The noble Lord, Lord Mackay of Ardbrecknish, slithered between two different positions. First, when he was taking his fisheries example, he was talking about practicality. But then the noble Lord, Lord Elis-Thomas, was politely interrupted by the noble Lord, Lord Mackay, saying that constitutionally there would be a difficulty about somebody from the assembly speaking in the Council of Ministers. Then in the course of the debate the noble Lord, Lord Roberts of Conwy, confirmed that a senior official from the Welsh Office, or possibly himself, had spoken in the Council of Ministers on a Welsh language issue. Taking that as an example, if a Welsh language issue is raised by an EU institution, the representative at the EU institution is plainly a representative of the UK Government. But there is nothing wrong with the UK Government saying that the obvious and most appropriate person to speak on behalf of the UK Government, which is the player in foreign policy terms, is somebody from the Welsh assembly. That particular issue has been transferred to the assembly.

I see neither practical difficulty in that case nor any constitutional difficulty, so long as it is remembered at all times that the relevant player in foreign policy terms is the UK, because it is a member of the EU.

Lord Mackay of Ardbrecknish: If the noble and learned Lord will forgive me for repeating his expression, I believe that he slithered neatly from the position of a civil servant, an official, albeit of the Welsh Office, who is of the United Kingdom service taking the position on the front desk. Civil servants do take positions in place of Ministers, especially during election interregnums in a country where there is no government, as occasionally is the case with some of our European friends, thanks to proportional representation. They have to be represented by officials, but they are officials of the member state's government.

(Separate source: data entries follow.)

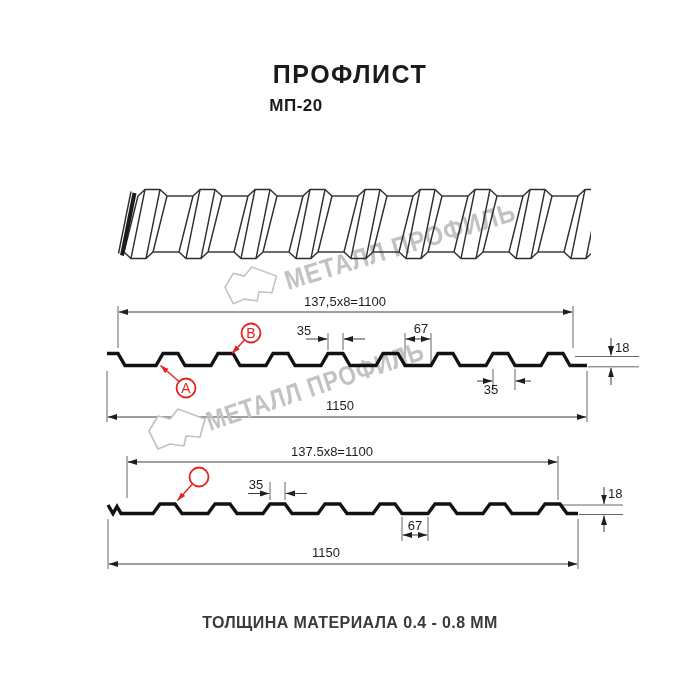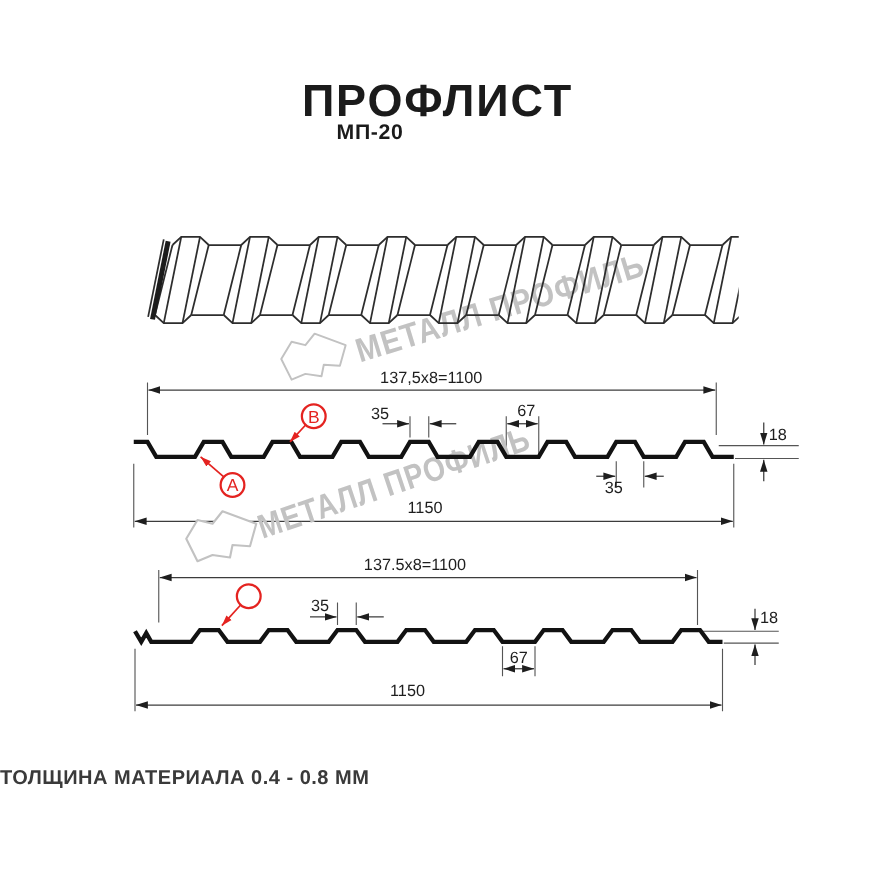--- a/index.html
+++ b/index.html
@@ -1,22 +1,22 @@
 <!DOCTYPE html>
 <html><head>
 <meta charset="utf-8">
 <style>
   html,body{margin:0;padding:0;background:#fff;}
   .page{position:relative;width:700px;height:700px;background:#ffffff;overflow:hidden;
         font-family:"Liberation Sans",sans-serif;}
   .title{position:absolute;left:0;top:60px;width:700px;text-align:center;
-         font-size:36px;font-weight:800;letter-spacing:1.5px;color:#1b1b1b;}
+         font-size:25px;font-weight:800;letter-spacing:1.5px;color:#1b1b1b;}
   .subtitle{position:absolute;left:0;top:96px;width:592px;text-align:center;
          font-size:17px;font-weight:700;letter-spacing:.5px;color:#1b1b1b;}
-  .footer-note{position:absolute;left:0;top:614px;width:700px;text-align:left;
+  .footer-note{position:absolute;left:0;top:614px;width:700px;text-align:center;
          font-size:16px;font-weight:700;letter-spacing:.4px;color:#3a3a3a;}
   svg{position:absolute;left:0;top:0;}
   .dim{stroke:#3c3c3c;stroke-width:1;fill:none;}
   .ext{stroke:#555;stroke-width:0.9;fill:none;}
   .dim-text{font-family:"Liberation Sans",sans-serif;font-size:13px;fill:#1e1e1e;}
   .profile{fill:none;stroke:#121212;stroke-width:3.4;stroke-linejoin:miter;}
   .iso{stroke:#2d2d2d;stroke-width:1.4;fill:none;stroke-linejoin:round;}
   .wm-text{font-family:"Liberation Sans",sans-serif;font-size:27px;font-weight:700;
            fill:#c2c2c2;letter-spacing:1px;}
   .wm-logo{fill:#ffffff;stroke:#c2c2c2;stroke-width:1.7;stroke-linejoin:round;}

The official who represented the UK perhaps came from the Welsh Office but he was a UK civil servant. I understand that civil servants who work for the Welsh assembly will still be UK civil servants. I suspect that there may not be such a problem about them, but is the Minister saying that assembly members will be civil servants in some capacity and that they will be able to represent the UK in the same way as a civil servant? I believe that that is a bit of a slither.